*** PROVIDED DATA Section Begins ***
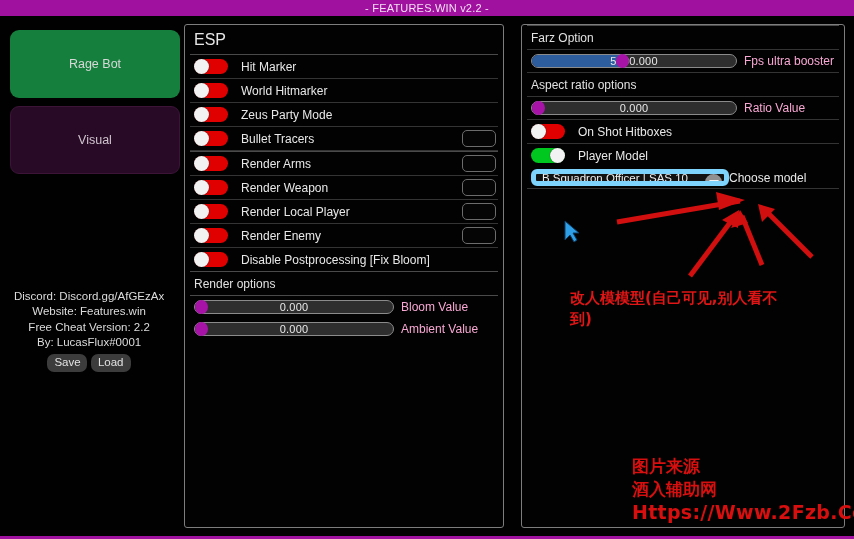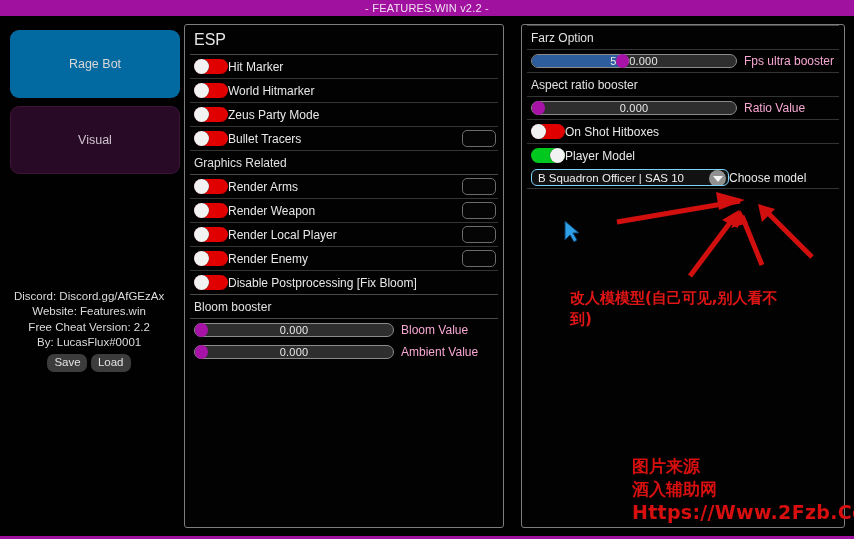"Rage Bot" .tab-btn.inactive { background: #0369a1 -> #15803d }
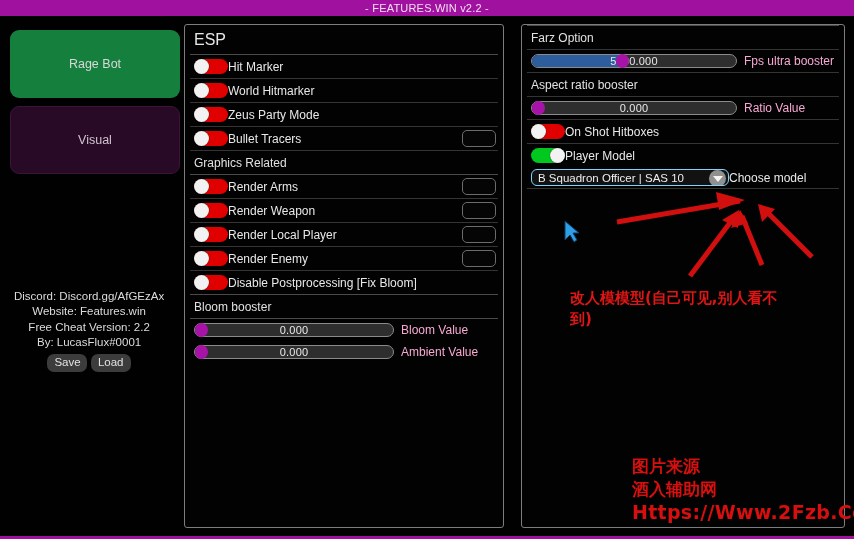"Hit Marker" .row .label { margin-left: none -> 13px }
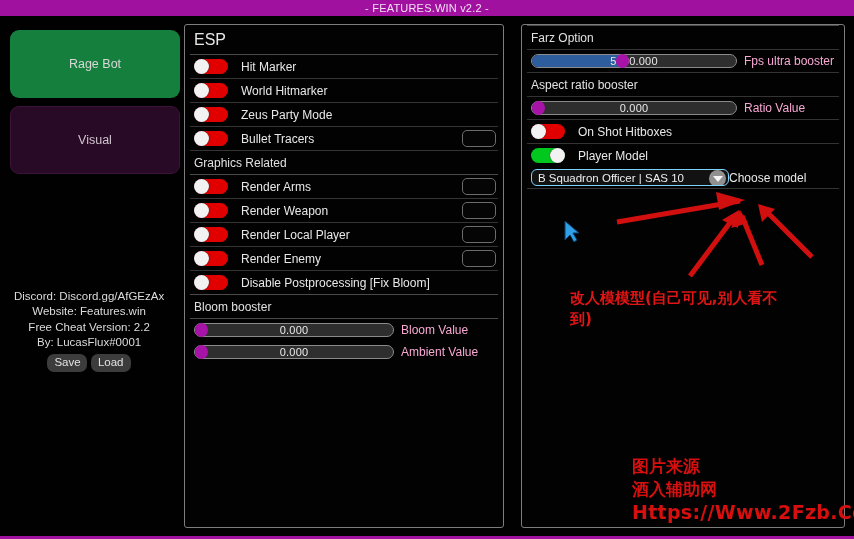"Aspect ratio booster" div.section-label { text: booster -> options }
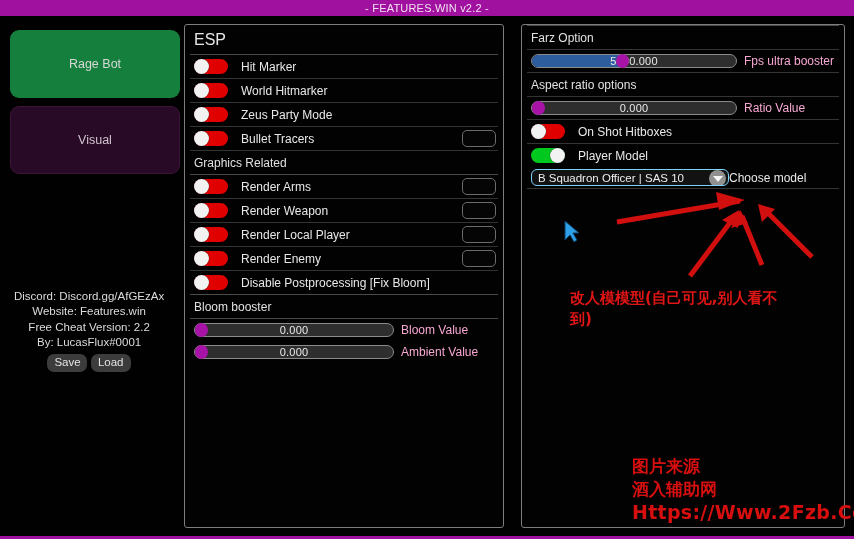"Graphics Related" div.section-label { html: <div>Graphics Related</div> -> none }
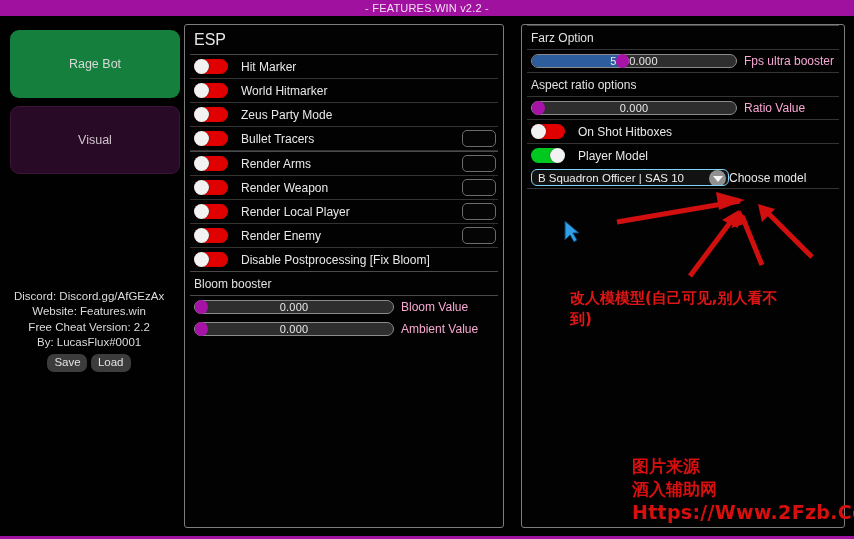"B Squadron Officer | SAS" .dropdown { border: 1px solid #7dd3fc -> 5px solid #7dd3fc }
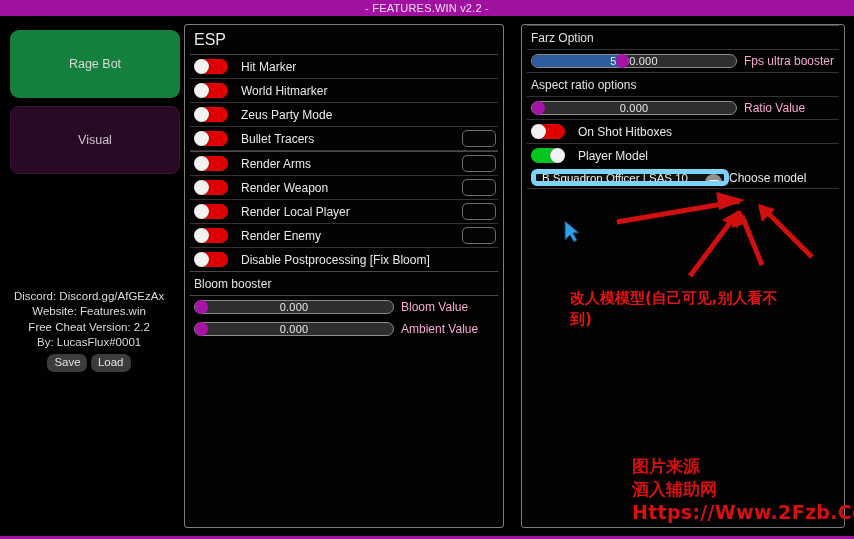"Bloom booster" div.section-label { text: Bloom booster -> Render options }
*** PROVIDED DATA Section Ends ***
◆ **WHAT TO DO**:
Omit all pictures, and repeat exactly the lines from the line containing "text: booster ->" through the end of the data.

◆ **RESPONSE TO THIS EXERCISE**:
"Aspect ratio booster" div.section-label { text: booster -> options }
"Graphics Related" div.section-label { html: <div>Graphics Related</div> -> none }
"B Squadron Officer | SAS" .dropdown { border: 1px solid #7dd3fc -> 5px solid #7dd3fc }
"Bloom booster" div.section-label { text: Bloom booster -> Render options }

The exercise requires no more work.